Meskipun digunakan untuk waktu yang lama, sayangnya tidak ada penelitian tentang antagonis H2 yang digunakan pada wanita hamil. Namun, dari penelitian pada hewan, ranitidine tampaknya tidak menyebabkan cacat atau masalah apa pun pada perkembangan normal kehamilan. Namun, sebelum memulai terapi ranitidine atau berbagai spesialisasi tanpa resep, disarankan untuk berkonsultasi dengan dokter Anda. Ranitidine telah terbukti disekresikan ke dalam ASI dan beberapa penelitian telah mengkonfirmasi bahwa ranitidine memiliki profil farmakokinetik yang sama pada pasien dewasa dan anak-anak di atas usia enam bulan; hanya pada bayi baru lahir (lebih muda dari satu bulan) ada peningkatan waktu paruh dan penurunan izin plasma; penggunaan obat selama menyusui dapat menyebabkan efek samping, seperti penurunan jumlah asam klorida di perut bayi; Oleh karena itu, ibu mungkin dipaksa untuk mengambil obat lain atau untuk berhenti menyusui selama terapi ranitidine.
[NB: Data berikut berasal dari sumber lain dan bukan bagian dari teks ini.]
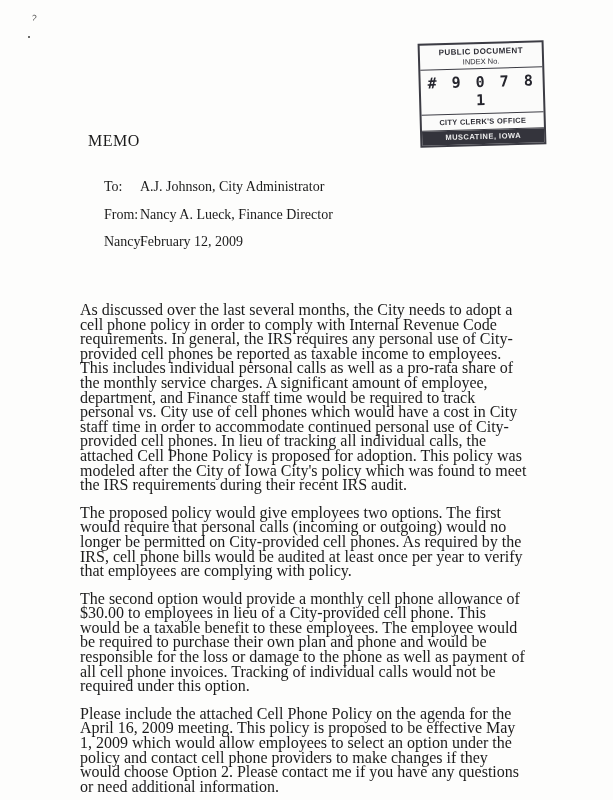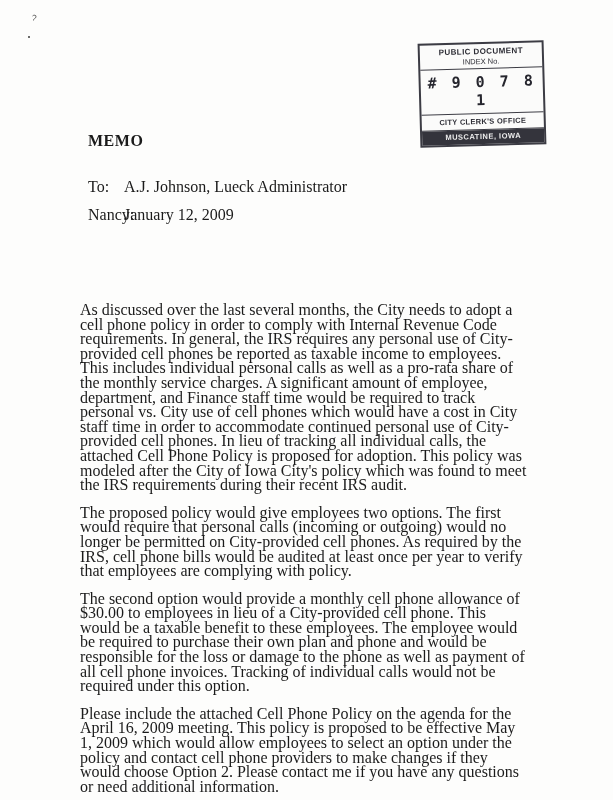--- a/index.html
+++ b/index.html
@@ -79,7 +79,7 @@
     position: absolute;
     left: 88px; top: 132px;
     font-size: 16px;
-    font-weight: bold;
+    font-weight: normal;
     letter-spacing: .5px;
   }
 

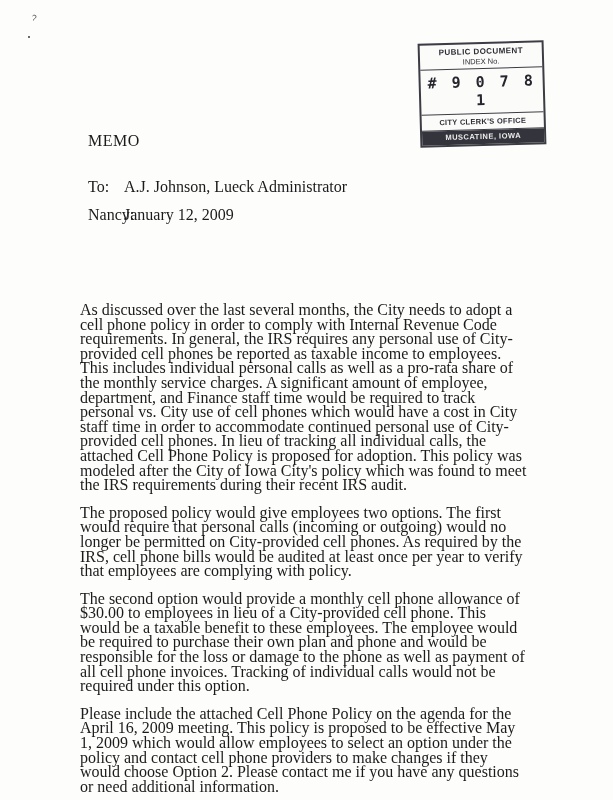--- a/index.html
+++ b/index.html
@@ -91,8 +91,9 @@
   .field-row {
     display: flex;
     margin-bottom: 13.5px;
-    font-size: 16px;
+    font-size: 14px;
     line-height: 14px;
+    margin-left: 16px;
   }
   .field-label { width: 36px; flex: 0 0 36px; }
   .field-value { flex: 1; }

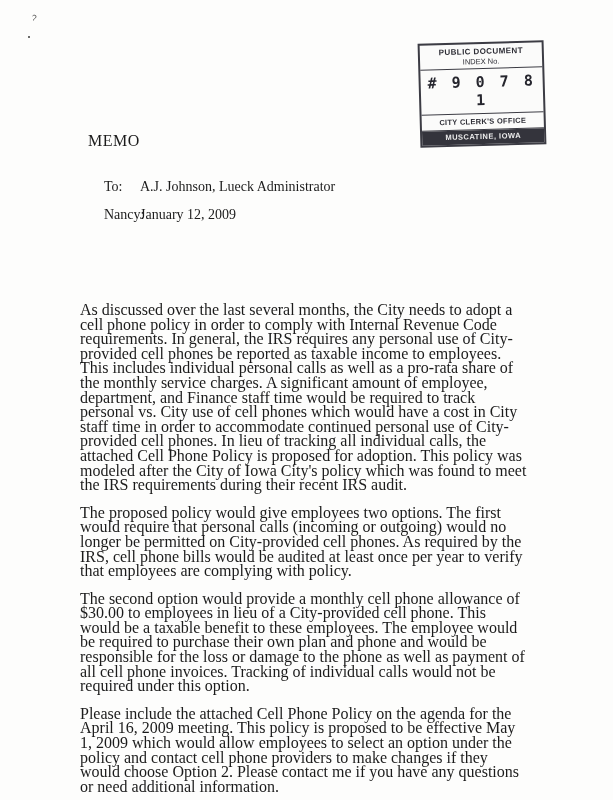--- a/index.html
+++ b/index.html
@@ -135,7 +135,7 @@
   <div class="fields">
     <div class="field-row">
       <span class="field-label">To:</span>
-      <span class="field-value">A.J. Johnson, Lueck Administrator</span>
+      <span class="field-value">A.J. Johnson, City Administrator</span>
     </div>
     <div class="field-row">
       <span class="field-label">Nancy:</span>

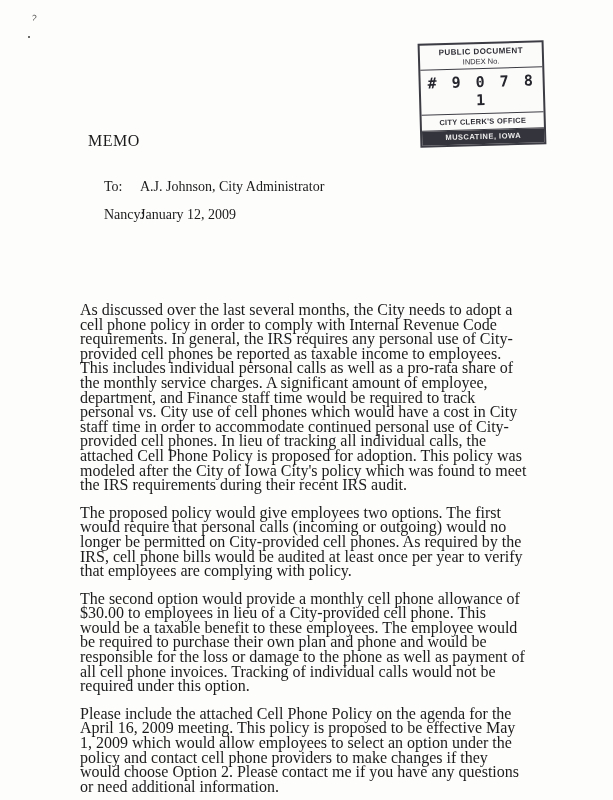--- a/index.html
+++ b/index.html
@@ -138,6 +138,10 @@
       <span class="field-value">A.J. Johnson, City Administrator</span>
     </div>
     <div class="field-row">
+      <span class="field-label">From:</span>
+      <span class="field-value">Nancy A. Lueck, Finance Director</span>
+    </div>
+    <div class="field-row">
       <span class="field-label">Nancy:</span>
       <span class="field-value">January 12, 2009</span>
     </div>

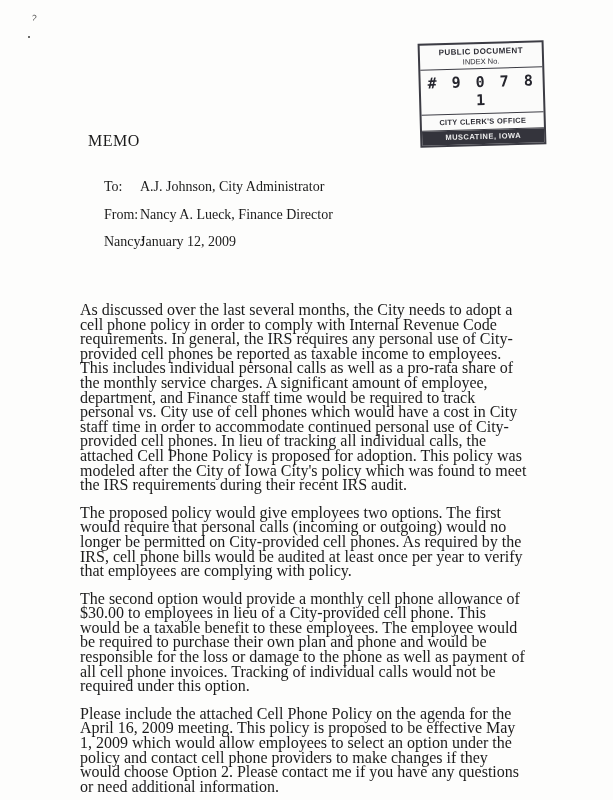--- a/index.html
+++ b/index.html
@@ -143,7 +143,7 @@
     </div>
     <div class="field-row">
       <span class="field-label">Nancy:</span>
-      <span class="field-value">January 12, 2009</span>
+      <span class="field-value">February 12, 2009</span>
     </div>
   </div>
Untuk menghindari hal ini, disarankan untuk berdiskusi dengan dokter Anda mengenai manfaat dan risiko pengobatan ranitidine selama menyusui dan kehamilan.

Efek samping dan yang tidak diinginkan

Secara umum, ranitidine dapat ditoleransi dengan baik oleh tubuh. Efek samping yang paling sering adalah gastrointestinal, yang meliputi sembelit, mual, muntah, diare dan sakit perut. Telah dikonfirmasikan bahwa penghentian terapi ranitidine menyebabkan kembalinya hipersekresi asam. Efek samping lain yang cukup sering adalah yang utama, yang meliputi sakit kepala, susah tidur, mengantuk dan pusing; jauh lebih jarang, terutama pada pasien usia lanjut, agitasi, permusuhan dan disorientasi dapat terjadi. Efek samping hati selama pengobatan ranitidine termasuk sedikit peningkatan transaminase dalam aliran darah. Namun, kasus hepatotoksisitas serius selama penggunaan ranitidine jarang terjadi. Dalam kasus pemberian ranitidin intravena atau parenteral dapat terjadi bradikardia ringan.